Attempted the following with results shown below:

• GIST using LMgist.m at MIT Website. Really helped improve the accuracy (72% with Linear SVM, K=200 )
• Soft assignments while histogram creation by distance weighting. Marginal improvement(< 1% difference).
• Spatial pyramid representation for 3 levels. Also improved the accuracy (72.6% with Linear SVM K=200).
• Experimented with 2 values of K = 50, 200. Comparative results shown above in the main section. K=200 yielded better accuracies.
• Implemented Naive Bayes Nearest Neighbour classifier for training and testing. Images are often represented by the collection of their local image descriptors. Dimensionality reduction using quantiization isn't a good way to repreent features. Also, it is specially harmful in the case of non-parametric classification (no training phase to compensate for loss of information). In NBNN, the descriptors are considered independent of each other in a given class. While training, we take about 150 features per image and add them to its class's descriptors. Random selectionof descriptors is done. Now for every test image, I match its descriptors with closest descriptor in all classes (using euclidean distance) and predict the class with minimum sum. Couldn't finish running it before the deadline (attached the code).

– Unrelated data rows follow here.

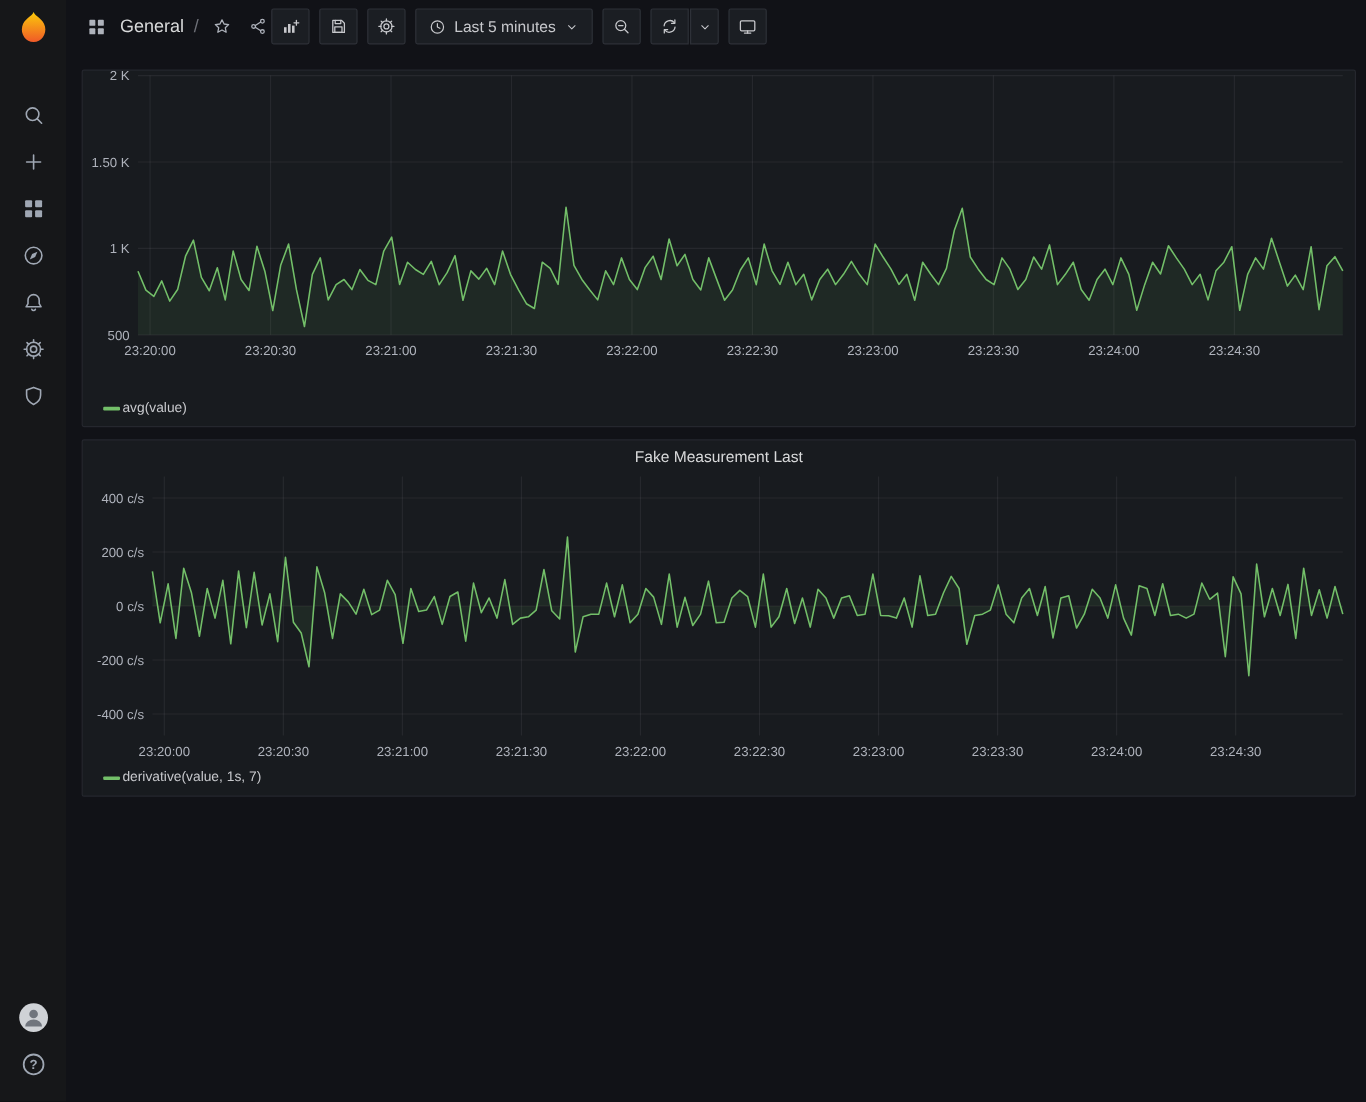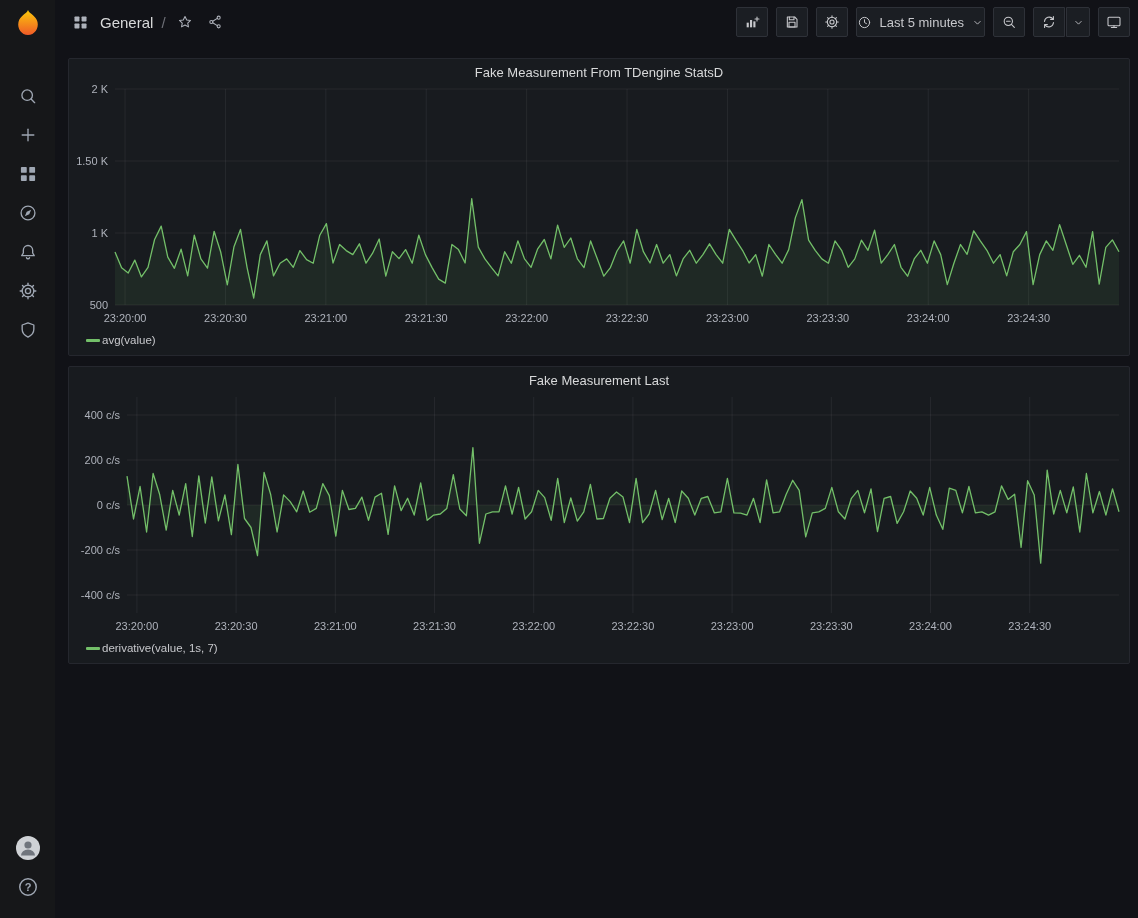--- a/index.html
+++ b/index.html
@@ -16,7 +16,7 @@
 
   
   .main{flex:1;display:flex;flex-direction:column;min-width:0}
-  .navbar{height:44px;display:flex;align-items:center;justify-content:space-between;padding:0 8px 0 14px}
+  .navbar{height:44px;display:flex;align-items:center;padding:0 8px 0 14px}
   .nav-left{display:flex;align-items:center;gap:8px;color:#c7c8cc}
   .breadcrumb{display:flex;align-items:center;gap:8px;font-size:15px}
   .breadcrumb .crumb{color:#d8d9da;cursor:pointer}

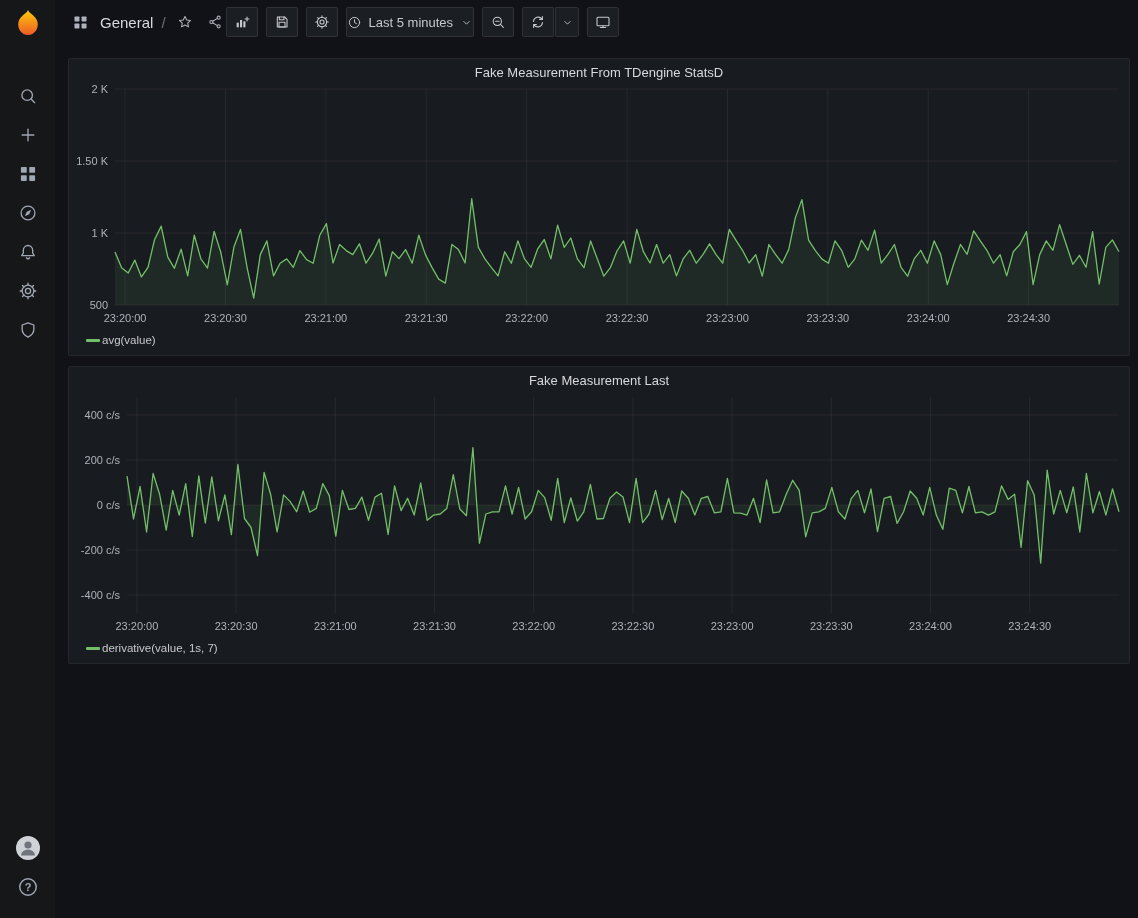--- a/index.html
+++ b/index.html
@@ -26,7 +26,7 @@
   .tool-btn{height:30px;min-width:32px;padding:0 6px;display:inline-flex;align-items:center;justify-content:center;gap:7px;
     background:#1b1e23;border:1px solid #2e3138;border-radius:2px;color:#c7c8cc;cursor:pointer;font-size:13px;
     font-family:"Liberation Sans",sans-serif}
-  .time-btn{padding:0 0}
+  .time-btn{padding:0 10px}
   .refresh-group{display:flex;gap:1px}
   .refresh-group .tool-btn:first-child{border-radius:2px 0 0 2px}
   .refresh-group .tool-btn:last-child{border-radius:0 2px 2px 0;min-width:24px;padding:0 3px}

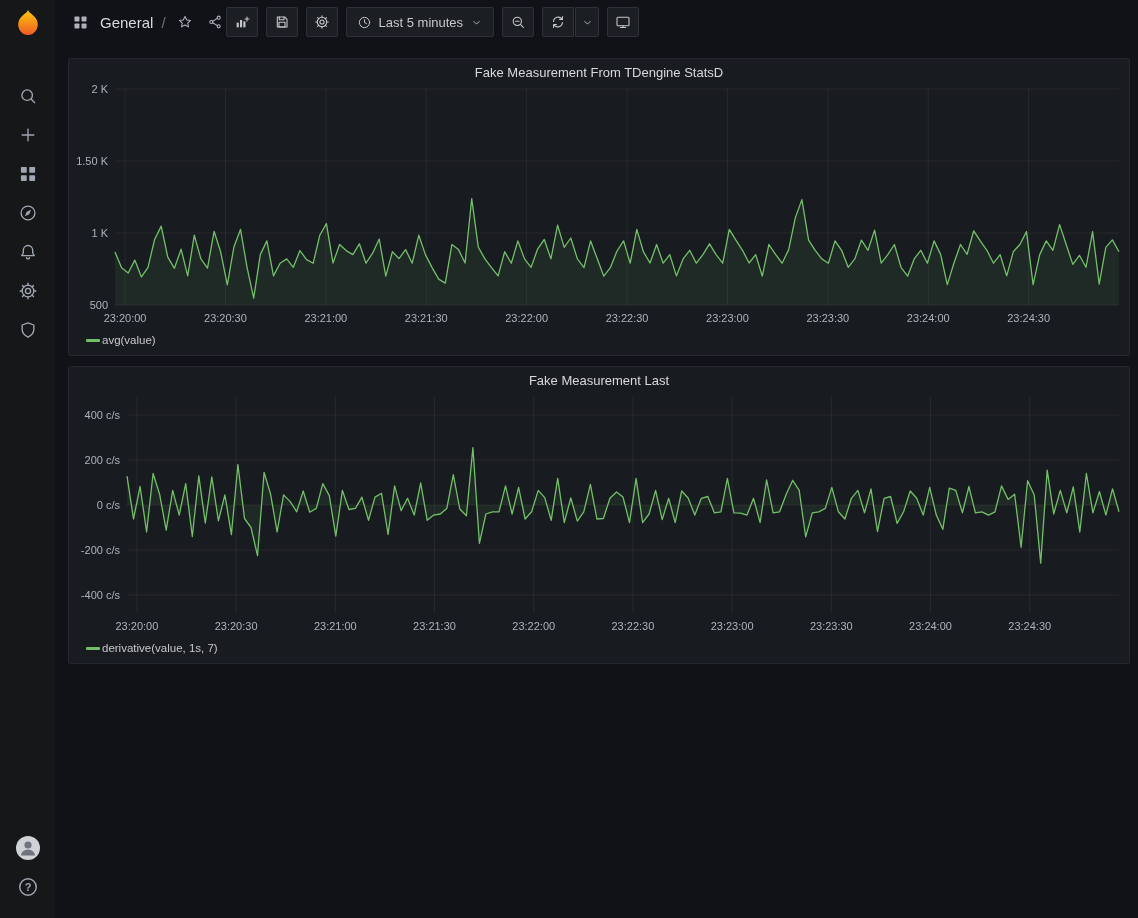--- a/index.html
+++ b/index.html
@@ -240,9 +240,6 @@
     <div class="dashboard">
 
       <section class="panel">
-        <header class="panel-header">
-          <h2 class="panel-title">Fake Measurement From TDengine StatsD</h2>
-        </header>
         <div class="chart-area">
           <svg width="1060" height="246">
               <line x1="46" x2="1050" y1="4" y2="4" stroke="rgba(204,204,220,0.08)"></line>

## Results using GIST and soft assignments for histograms (K=200):

I achieved an accuracy of 72% for SVM and only 58.5% for Nearest Neighbour. Please look at GIST and SVM and GIST and NN for more details.

 SVM, K= 200, Accuracy = 72% 1-NN, K = 200, Accuracy = 58.5%

## Results using spatial pyramid, SVM (K=200):

I achieved an accuracy of 72.6%. Please look at Spatial Pyramid for more details.

 SVM, K= 200, Accuracy = 72.6%